Screenshot and code edit data:
####

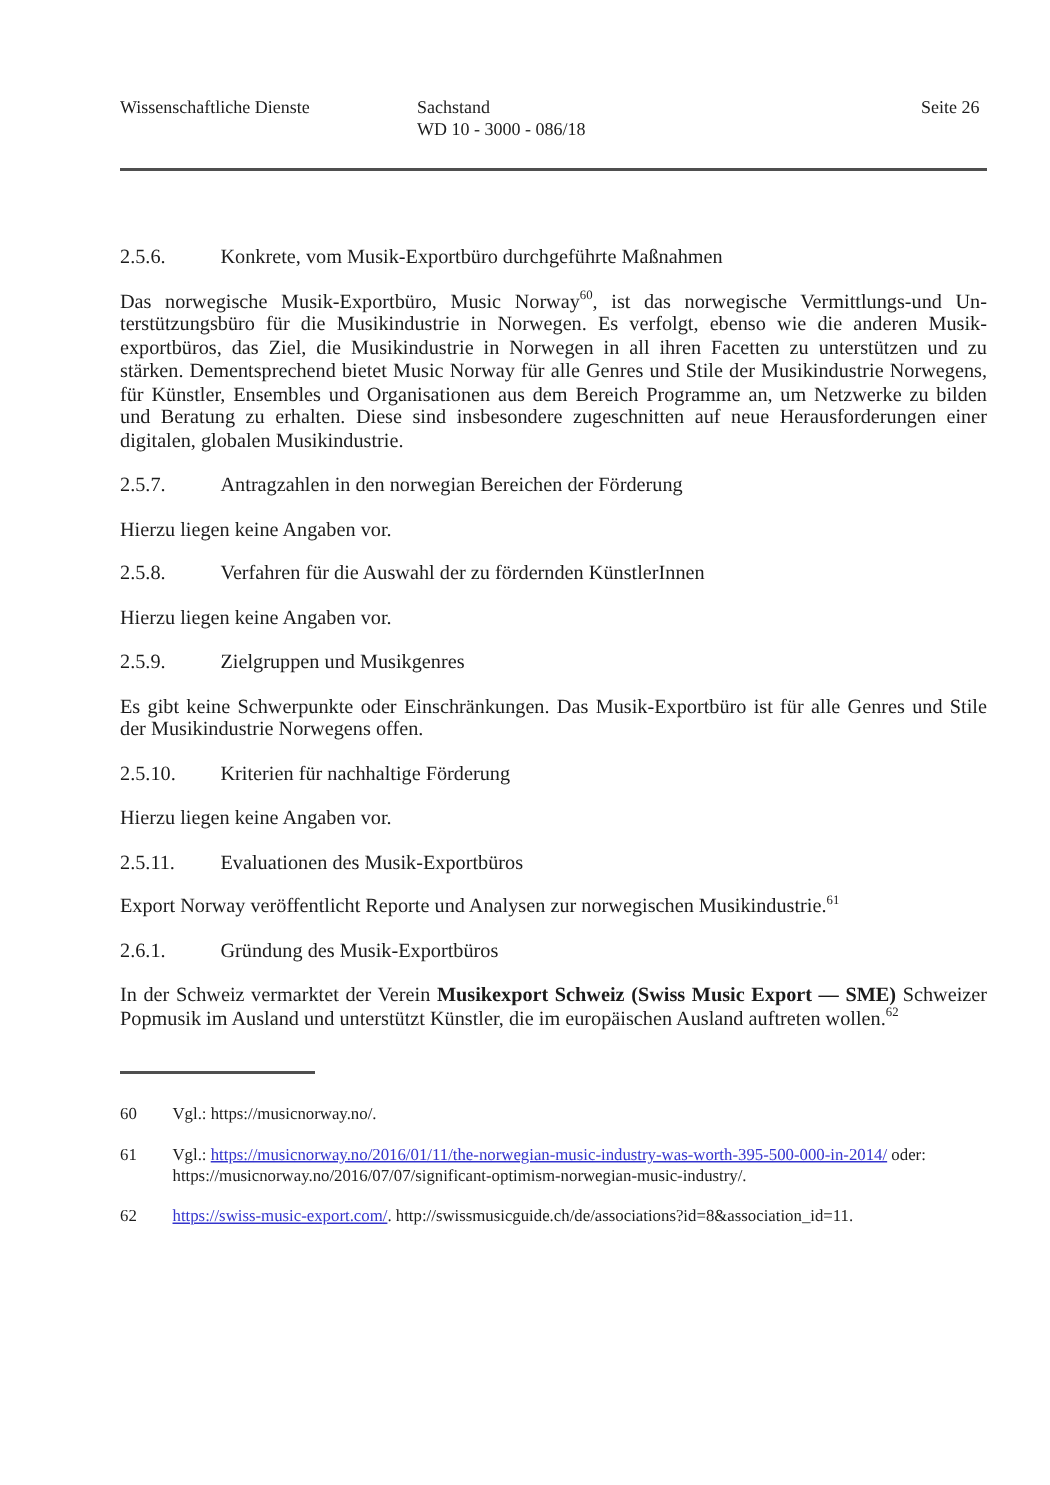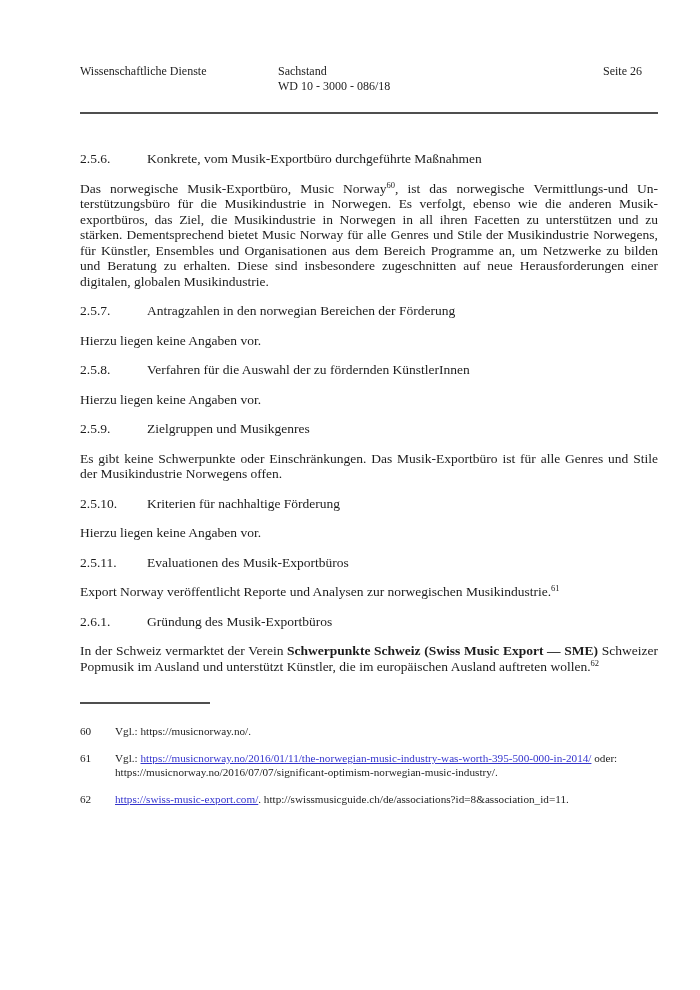--- a/index.html
+++ b/index.html
@@ -12,7 +12,7 @@
   
   .hdr{position:relative;font-size:12px;line-height:15px;height:32px;}
   .hdr-center{position:absolute;left:198px;top:0;}
-  .hdr-right{position:absolute;right:16px;top:0;}
+  .hdr-right{position:absolute;right:5px;top:0;}
   .rule{border:none;border-top:2px solid #4f4f4f;margin:16px 0 0 0;}
   
   .content{font-size:13.5px;line-height:15.5px;text-align:justify;hyphens:manual;}

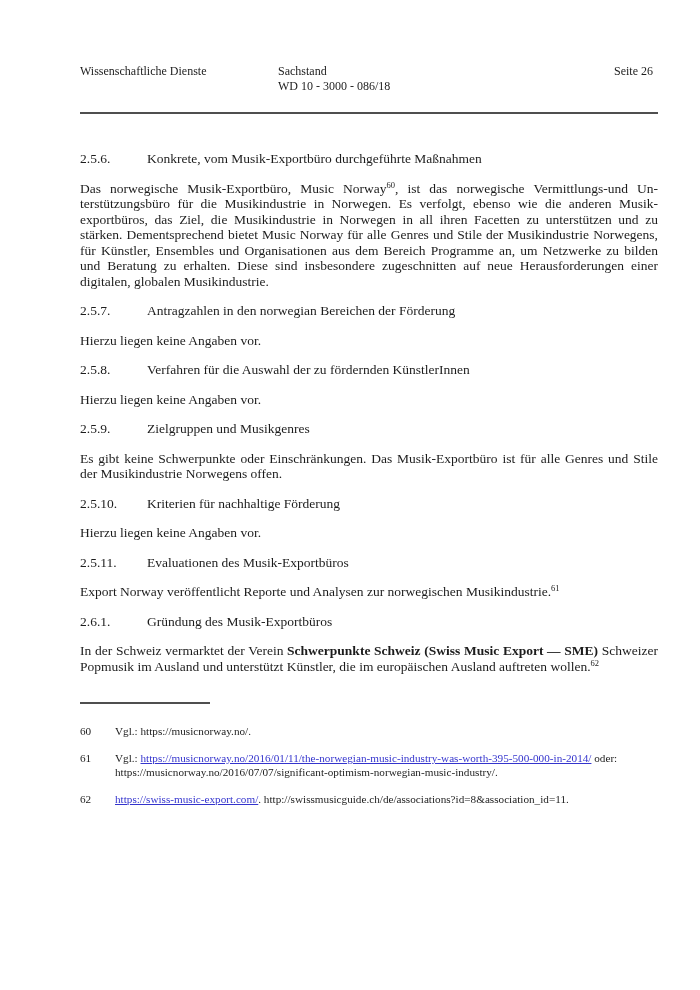--- a/index.html
+++ b/index.html
@@ -21,7 +21,7 @@
   .sec.h3 .num{width:67px;}
   .sec.h2{font-weight:bold;margin-top:46px;}
   .sec.h2 .num{width:33px;}
-  .sec.first{margin-top:37px;}
+  .sec.first{margin-top:49px;}
   .content p{margin:8px 0;}
   sup{font-size:8.5px;line-height:0;vertical-align:super;letter-spacing:0;}
   b{font-weight:bold;}

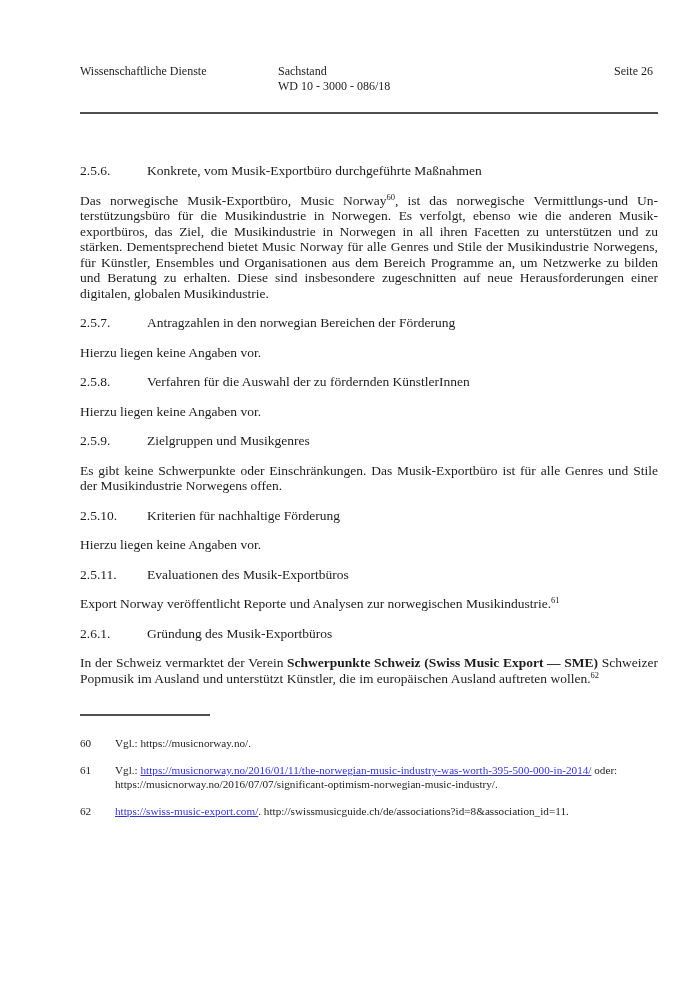--- a/index.html
+++ b/index.html
@@ -84,7 +84,7 @@
         <span class="num">2.6.1.</span>
         <span class="title">Gründung des Musik-Exportbüros</span>
       </div>
-      <p><span>In der Schweiz vermarktet der Verein </span><b>Schwerpunkte Schweiz (Swiss Music Export — SME)</b><span> Schweizer Popmusik im Ausland und unterstützt Künstler, die im europäischen Ausland auftreten wollen.</span><sup>62</sup></p>
+      <p><span>In der Schweiz vermarktet der Verein </span><b>Musikexport Schweiz (Swiss Music Export — SME)</b><span> Schweizer Popmusik im Ausland und unterstützt Künstler, die im europäischen Ausland auftreten wollen.</span><sup>62</sup></p>
     </div>
 
   <div class="footnotes">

####

(WHAT THE EXERCISE ASKS) Could the entries above be printed again exactly, apart from the pictures?

(YOUR RESPONSE)
--- a/index.html
+++ b/index.html
@@ -12,7 +12,7 @@
   
   .hdr{position:relative;font-size:12px;line-height:15px;height:32px;}
   .hdr-center{position:absolute;left:198px;top:0;}
-  .hdr-right{position:absolute;right:16px;top:0;}
+  .hdr-right{position:absolute;right:5px;top:0;}
   .rule{border:none;border-top:2px solid #4f4f4f;margin:16px 0 0 0;}
   
   .content{font-size:13.5px;line-height:15.5px;text-align:justify;hyphens:manual;}

--- a/index.html
+++ b/index.html
@@ -21,7 +21,7 @@
   .sec.h3 .num{width:67px;}
   .sec.h2{font-weight:bold;margin-top:46px;}
   .sec.h2 .num{width:33px;}
-  .sec.first{margin-top:37px;}
+  .sec.first{margin-top:49px;}
   .content p{margin:8px 0;}
   sup{font-size:8.5px;line-height:0;vertical-align:super;letter-spacing:0;}
   b{font-weight:bold;}

--- a/index.html
+++ b/index.html
@@ -84,7 +84,7 @@
         <span class="num">2.6.1.</span>
         <span class="title">Gründung des Musik-Exportbüros</span>
       </div>
-      <p><span>In der Schweiz vermarktet der Verein </span><b>Schwerpunkte Schweiz (Swiss Music Export — SME)</b><span> Schweizer Popmusik im Ausland und unterstützt Künstler, die im europäischen Ausland auftreten wollen.</span><sup>62</sup></p>
+      <p><span>In der Schweiz vermarktet der Verein </span><b>Musikexport Schweiz (Swiss Music Export — SME)</b><span> Schweizer Popmusik im Ausland und unterstützt Künstler, die im europäischen Ausland auftreten wollen.</span><sup>62</sup></p>
     </div>
 
   <div class="footnotes">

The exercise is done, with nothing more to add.